▼
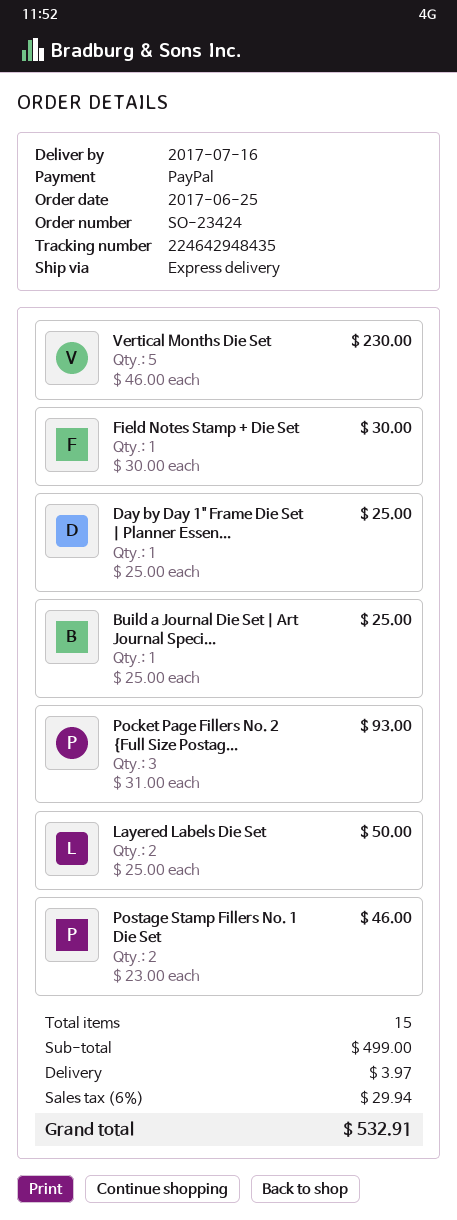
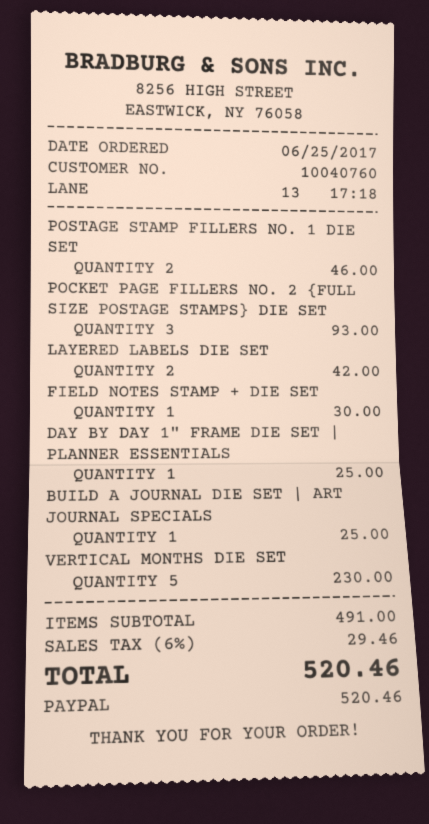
Layered Labels Die Set: 2 for 50.00 -> 2 for 42.00
subtotal: 499.00 -> 491.00
shipping: 3.97 -> none
tax: 6% = 29.94 -> 6% = 29.46
total: 532.91 -> 520.46

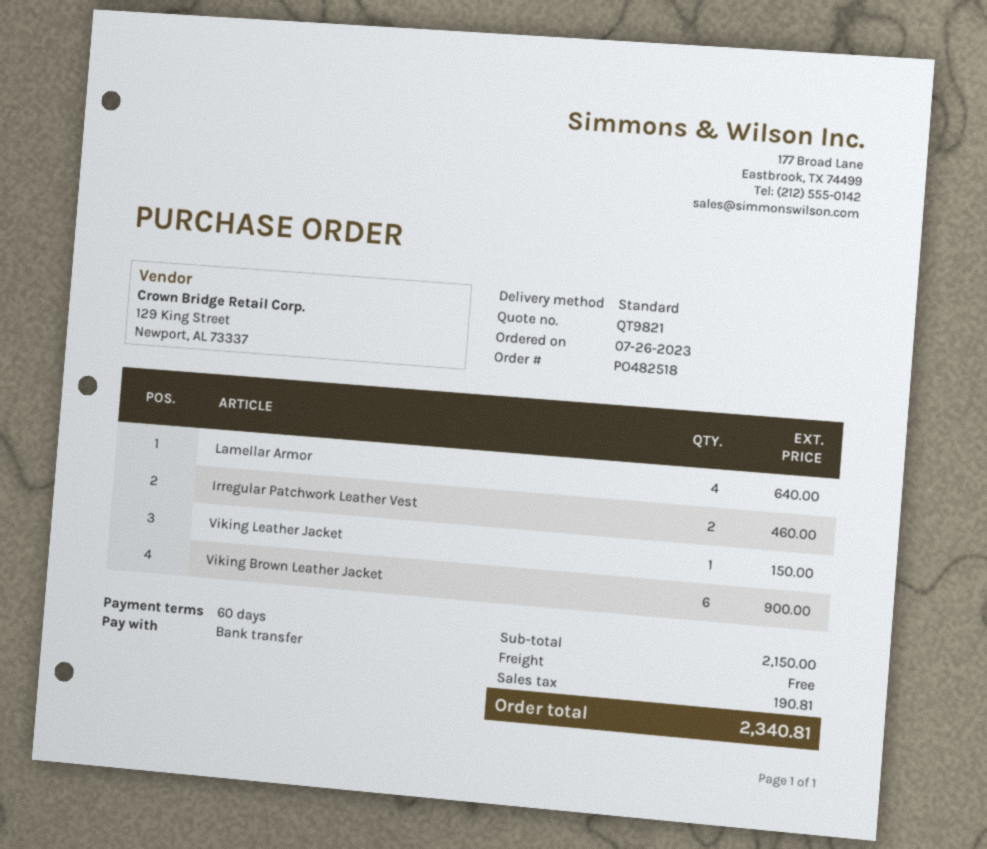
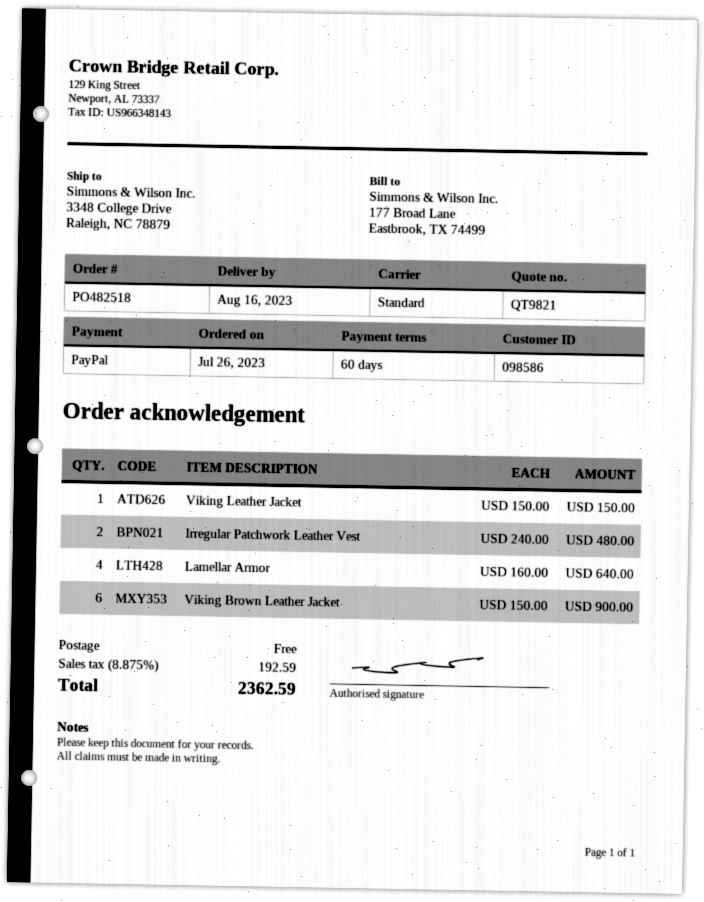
payment method: bank transfer -> PayPal
Irregular Patchwork Leather Vest: 2 for 460.00 -> 2 for 480.00
tax: 190.81 -> 192.59
total: 2340.81 -> 2362.59

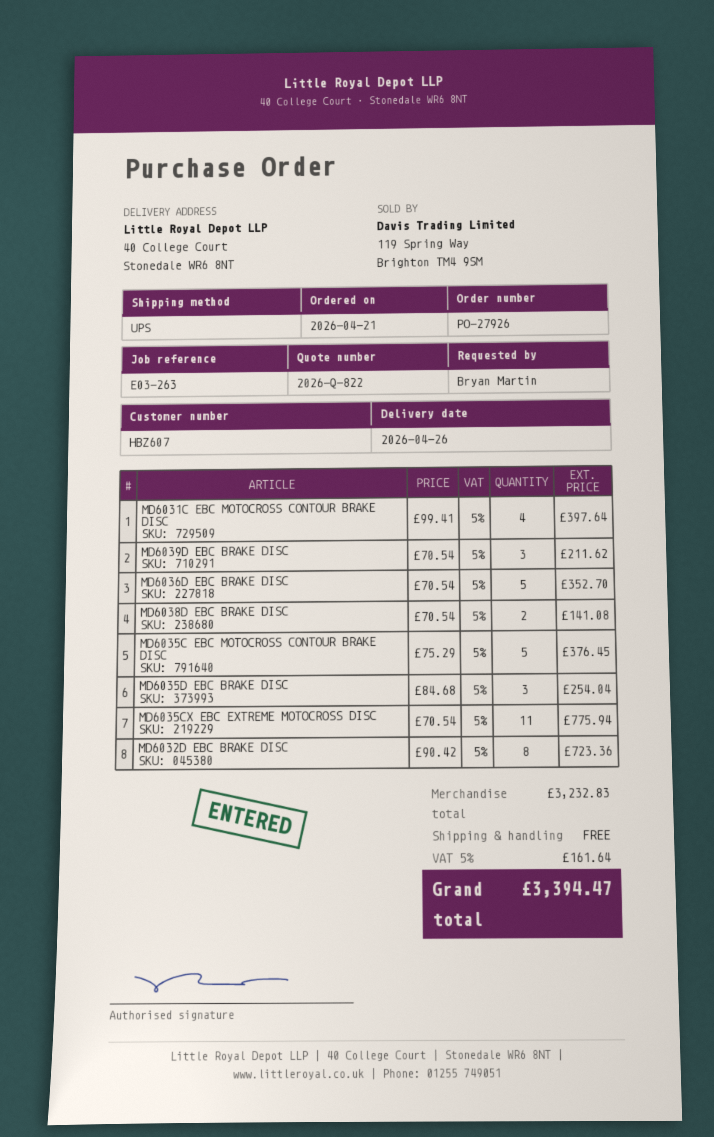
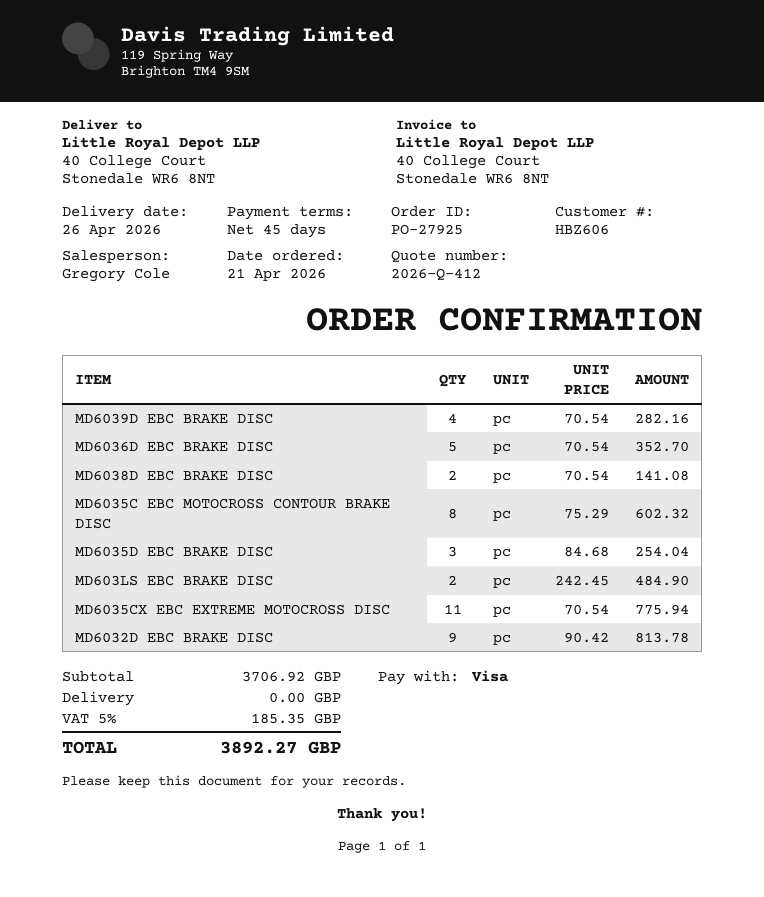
quote number: 2026-Q-822 -> 2026-Q-412
order number: PO-27926 -> PO-27925
customer number: HBZ607 -> HBZ606
MD6031C EBC MOTOCROSS CONTOUR BRAKE DISC: 4 x 99.41 = 397.64 -> none
MD6039D EBC BRAKE DISC: 3 x 70.54 = 211.62 -> 4 x 70.54 = 282.16
MD6035C EBC MOTOCROSS CONTOUR BRAKE DISC: 5 x 75.29 = 376.45 -> 8 x 75.29 = 602.32
MD6032D EBC BRAKE DISC: 8 x 90.42 = 723.36 -> 9 x 90.42 = 813.78
MD603LS EBC BRAKE DISC: none -> 2 x 242.45 = 484.90
subtotal: 3232.83 -> 3706.92
tax: 5% = 161.64 -> 5% = 185.35
total: 3394.47 -> 3892.27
▲
* Problem statement: For this exercise, reproduce exactly the lines of the records above from the one with "Irregular Patchwork Leather" up to and including the one with "MD6039D EBC BRAKE", without pictures.

* Solution:
Irregular Patchwork Leather Vest: 2 for 460.00 -> 2 for 480.00
tax: 190.81 -> 192.59
total: 2340.81 -> 2362.59

quote number: 2026-Q-822 -> 2026-Q-412
order number: PO-27926 -> PO-27925
customer number: HBZ607 -> HBZ606
MD6031C EBC MOTOCROSS CONTOUR BRAKE DISC: 4 x 99.41 = 397.64 -> none
MD6039D EBC BRAKE DISC: 3 x 70.54 = 211.62 -> 4 x 70.54 = 282.16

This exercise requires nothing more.